One of the reasons the martini lends itself to obsession is that even though it’s so simple, it’s like a rare orchid – finding the perfect one can be difficult; so many things can go awry. Yet, its essential elements are London Dry gin, dry vermouth, orange bitters, and a garnish, plus the means to chill it. And with thousands of white spirits to choose from, the permutations are endless. How dry? What gin? What vermouth? What garnish? What proportion of spirit to vermouth?

Starting with the early recipe with its equal portion of dry vermouth to gin (also known as a ‘perfect martini’), the less dry vermouth you add, the drier your martini.

At the far end of the spectrum you might see bars simply rinse the glass with the vermouth and discard, or spray some over the top. The modern quality of today’s spirits enables this austerity.  

The popularity of vodka in martinis, particularly in the US, emerged after the Second World War. Of course, a certain secret agent had something to do with this popularity as well. And, with regard to the whole shaken versus stirred debate, the purist will always opt for the latter.

Stirring both chills the cocktail gently – adding a subtle dilution to round it out, so it’s not too austere – and opens up the flavours. One doesn’t want to navigate shards of ice, which often are a result of shaking.

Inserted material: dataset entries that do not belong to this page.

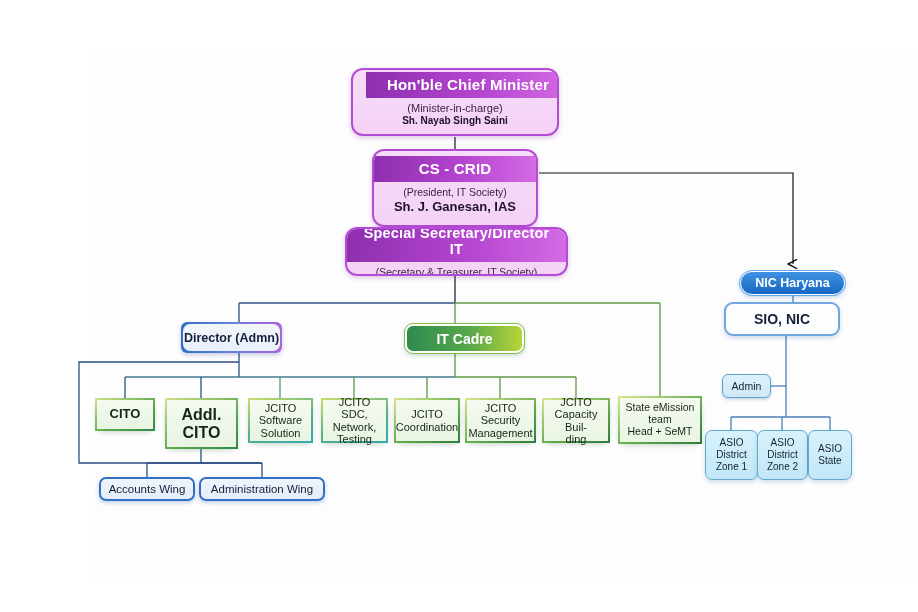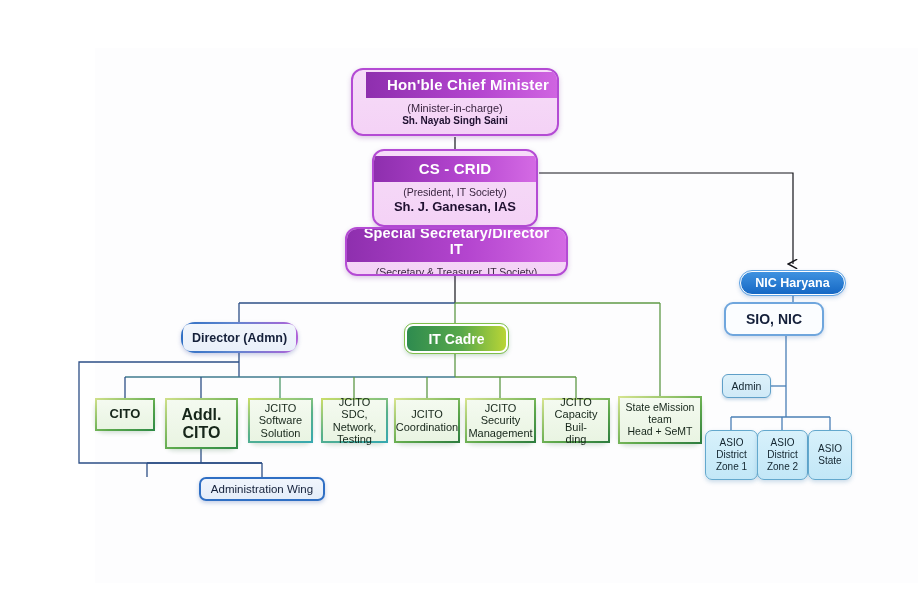--- a/index.html
+++ b/index.html
@@ -86,7 +86,7 @@
         border:1.5px solid #ffffff;outline:1px solid #5ea3e4;
         color:#ffffff;font-size:12.5px;font-weight:bold;
         box-shadow:0 2px 5px rgba(30,90,170,.3);}
-  #sio{left:724px;top:302px;width:100px;height:34px;border-radius:9px;
+  #sio{left:724px;top:302px;width:116px;height:34px;border-radius:9px;
        background:#fbfdff;border:2px solid #6fa6dd;
        font-size:14px;font-weight:bold;color:#15203a;
        box-shadow:0 2px 4px rgba(60,110,180,.25);}

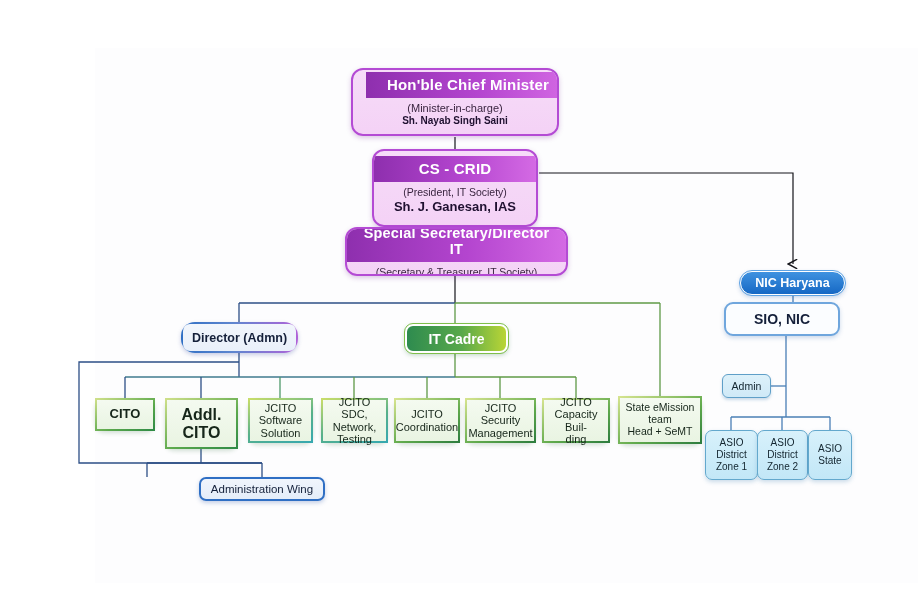--- a/index.html
+++ b/index.html
@@ -43,7 +43,7 @@
   #ssec .sub{font-size:10.5px;padding-bottom:5px;}
 
   
-  #dadmn{left:181px;top:322px;width:117px;height:31px;border-radius:14px;
+  #dadmn{left:181px;top:322px;width:101px;height:31px;border-radius:6px;
          background:linear-gradient(90deg,#2f6fc4 0%,#5f86cf 45%,#b062d8 100%);
          padding:2px;box-shadow:0 2px 4px rgba(60,80,160,.28);}
   #dadmn .inner{width:100%;height:100%;border-radius:7px;

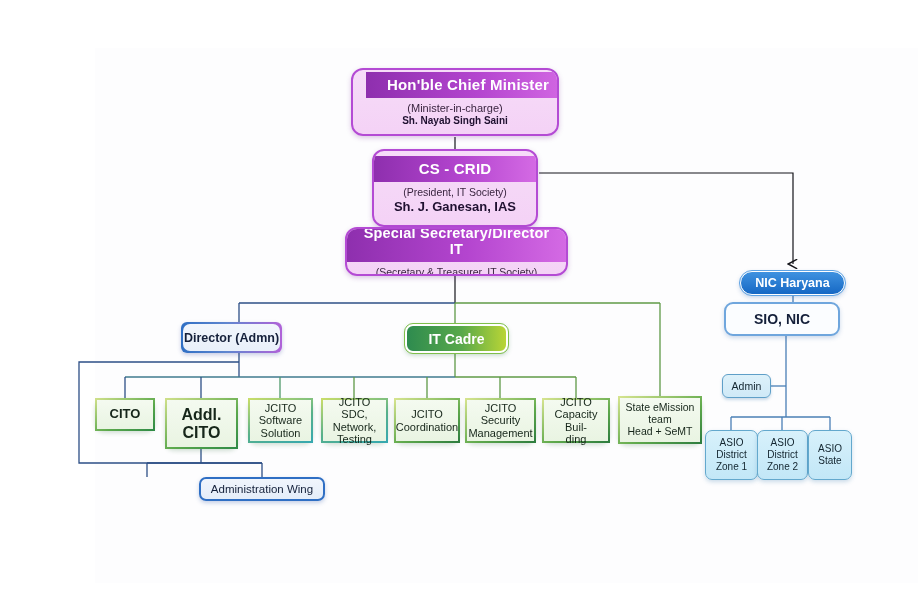--- a/index.html
+++ b/index.html
@@ -52,7 +52,7 @@
          font-size:12.5px;font-weight:bold;color:#15203a;}
 
   
-  #itcadre{left:405px;top:324px;width:103px;height:29px;border-radius:8px;
+  #itcadre{left:405px;top:324px;width:119px;height:29px;border-radius:8px;
         background:linear-gradient(90deg,#2e8b4f 0%,#58a84a 55%,#b9d536 100%);
         border:2px solid #ffffff;
         outline:1px solid #7fbf4a;

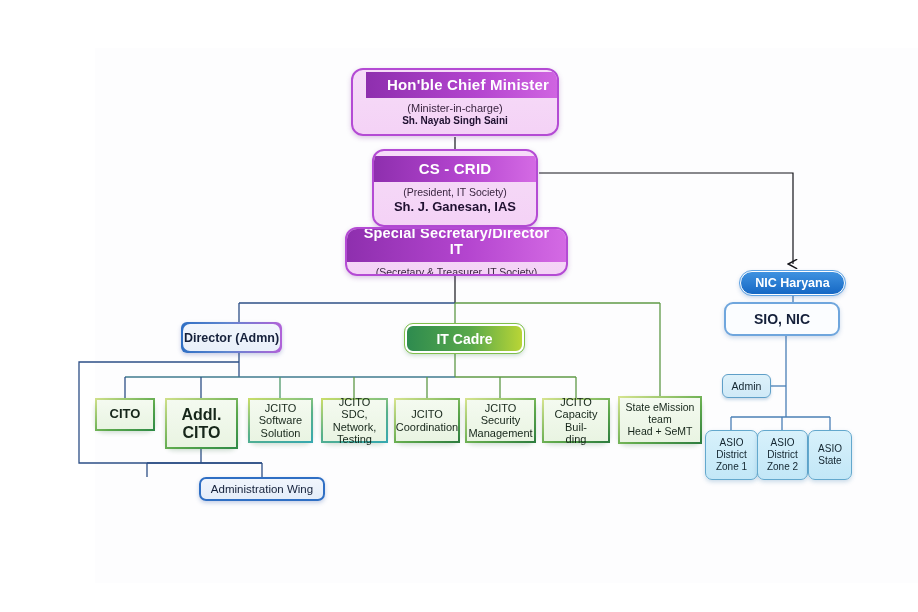--- a/index.html
+++ b/index.html
@@ -224,6 +224,7 @@
     <div>Head + SeMT</div>
   </div>
 
+  <div class="node wing" id="wacc">Accounts Wing</div>
   <div class="node wing" id="wadm">Administration Wing</div>
 
   <div class="node" id="nich">NIC Haryana</div>

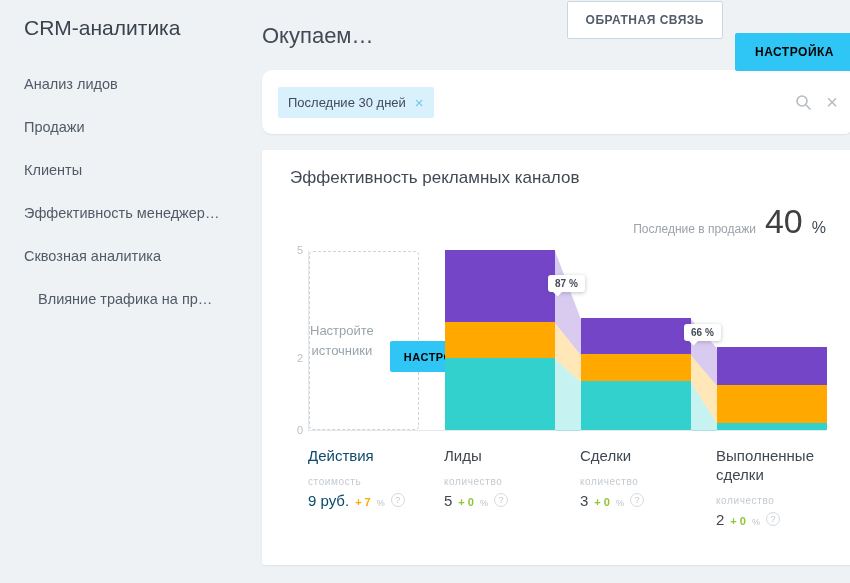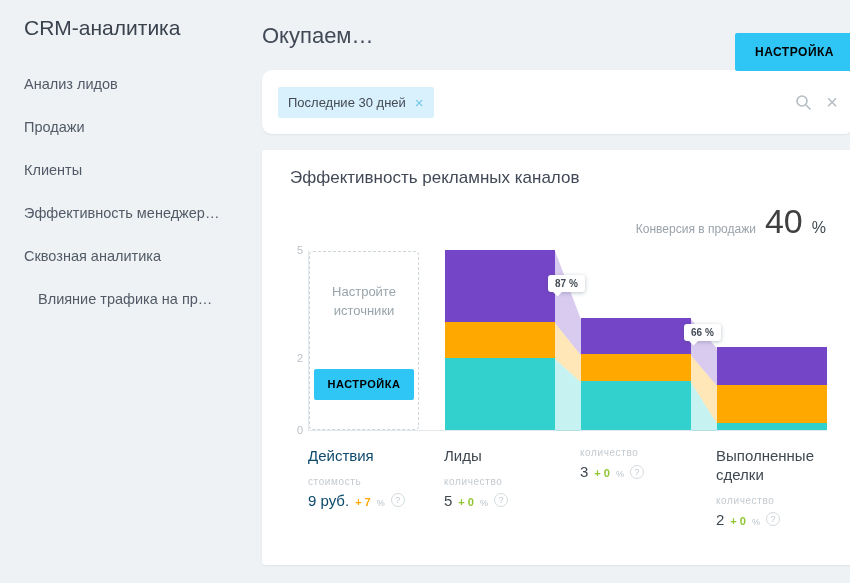--- a/index.html
+++ b/index.html
@@ -97,6 +97,7 @@
     <div class="topbar">
       <h1>Окупаем…</h1>
       <div class="top-buttons">
+        <button class="btn-outline">ОБРАТНАЯ СВЯЗЬ</button>
         <button class="btn-primary">НАСТРОЙКА</button>
       </div>
     </div>

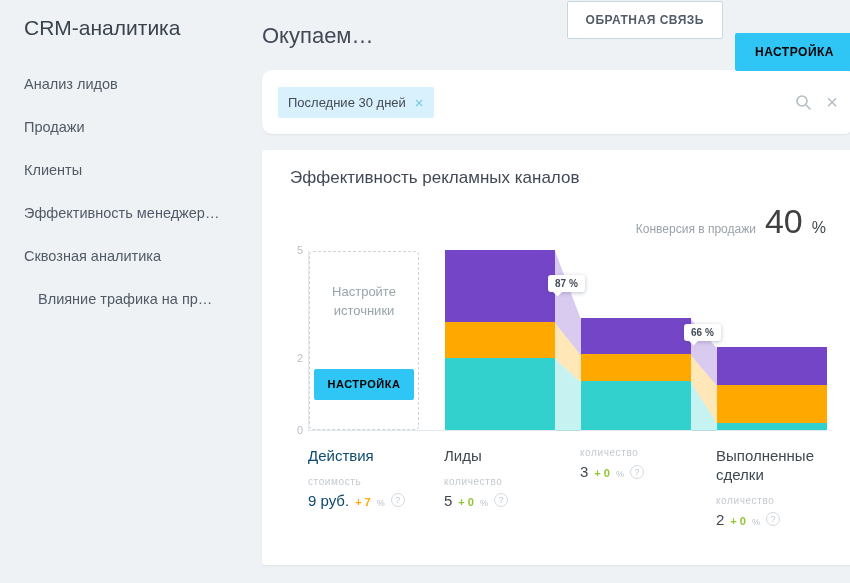--- a/index.html
+++ b/index.html
@@ -121,7 +121,7 @@
       <h2>Эффективность рекламных каналов</h2>
 
       <div class="conv">
-        <span class="conv-label">Конверсия в продажи</span>
+        <span class="conv-label">Последние в продажи</span>
         <span class="conv-val">40</span>
         <span class="conv-unit">%</span>
       </div>

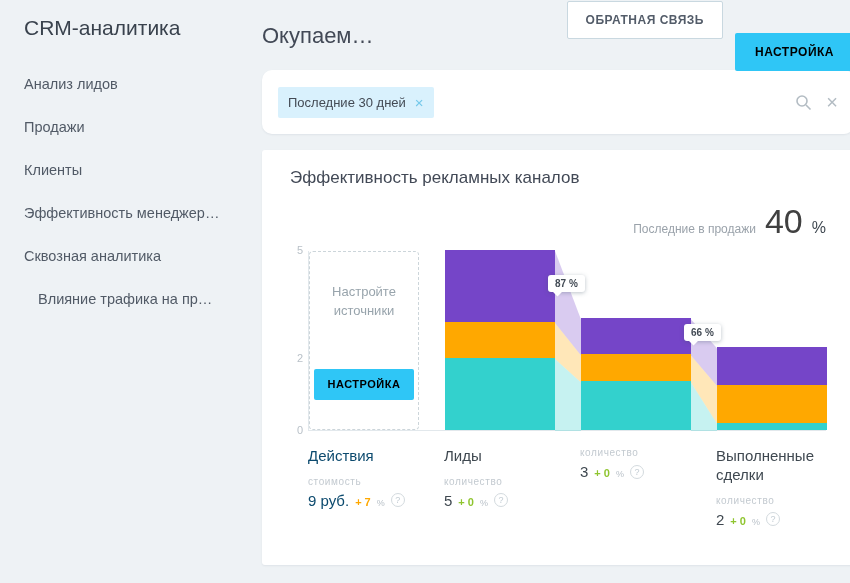--- a/index.html
+++ b/index.html
@@ -50,7 +50,7 @@
   .plot { position:relative; width:518px; height:180px; border-left:1px solid #e2e8ec; border-bottom:1px solid #e2e8ec; }
 
   .dash-col { position:absolute; top:0; bottom:0; border:1px dashed #ccd5da; border-radius:4px;
-              display:flex; flex-direction:column; align-items:center; justify-content:center; gap:16px; }
+              display:flex; flex-direction:row; align-items:center; gap:16px; }
   .dash-text { font-size:13px; color:#98a4ac; text-align:center; line-height:1.5; max-width:92px; }
 
   .bar { position:absolute; bottom:0; display:flex; flex-direction:column; cursor:pointer; }

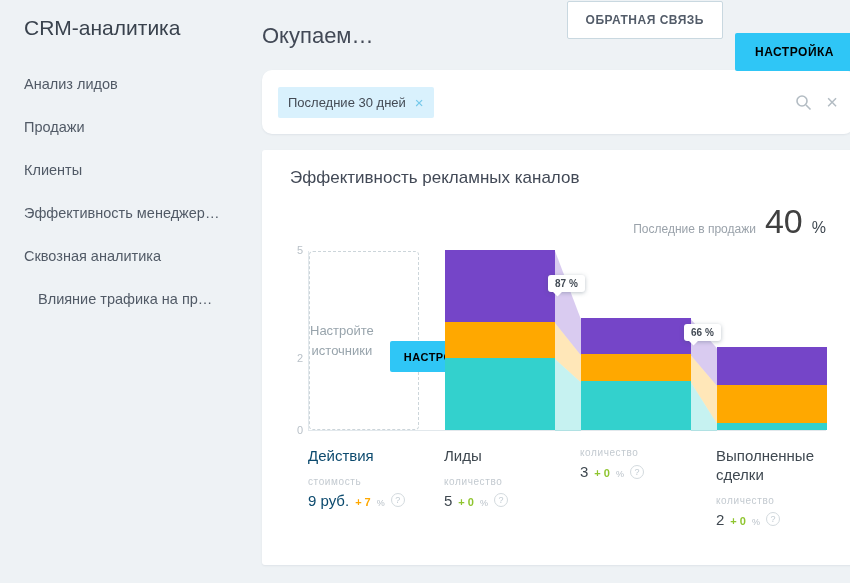--- a/index.html
+++ b/index.html
@@ -189,6 +189,7 @@
           </div>
         </div>
         <div class="foot">
+          <div class="foot-title">Сделки</div>
           <div class="foot-metric-label">количество</div>
           <div class="foot-vals">
             <span class="foot-val">3</span>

For the cocktail hour mise en place, one should always put the chosen spirit, along with glasses and mixing glass, into the freezer a few hours prior. For ice, opt for larger cubes – they’re less likely to flake away when stirring. Pro-tip: keep vermouth in the fridge once opened to extend its life.

Next, the style of martini. The classics are as follows: the ‘perfect’; the sultry dirty martini which includes brine from the olive jar, ranging from a bit dirty to downright filthy; then the old-school classic, the Gibson, garnished with a cocktail onion.

The choice of garnish is another personal expression, but should complement, not dominate the flavour profile of the cocktail. There are some spirits that are better married with a lemon twist or olive. Olives should be green Sicilian style, and only in certain cocktail habitats in the US do blue cheese- or anchovy-stuffed olives make perfect sense in a martini.

Finally, a few drops of orange bitters added prior to serving harks back to the original style and elevates the aromatics in a subtle way. In more contemporary bars, flavoured tinctures may be added or fresh herbs like lemon thyme or rosemary to accentuate the botanicals in the spirit.

Many Australian gins feature pronounced personalities. For example the evocative and elegant Gin, from South Australia’s Applewood Distillery, features several native botanicals like peppermint gum leaf that can work well in a martini.

A great martini in the right setting and company is one of the finer moments of modernity, and for years drinkers have sought the perfect combination. Cheers to the search for perfection!

Dry Martini

For an all Australian experience

50ml Applewood Gin
10ml Maidenii Dry Vermouth

Stir ingredients over ice until very chilled, and strain into a chilled cocktail glass. Garnish with a lemon twist.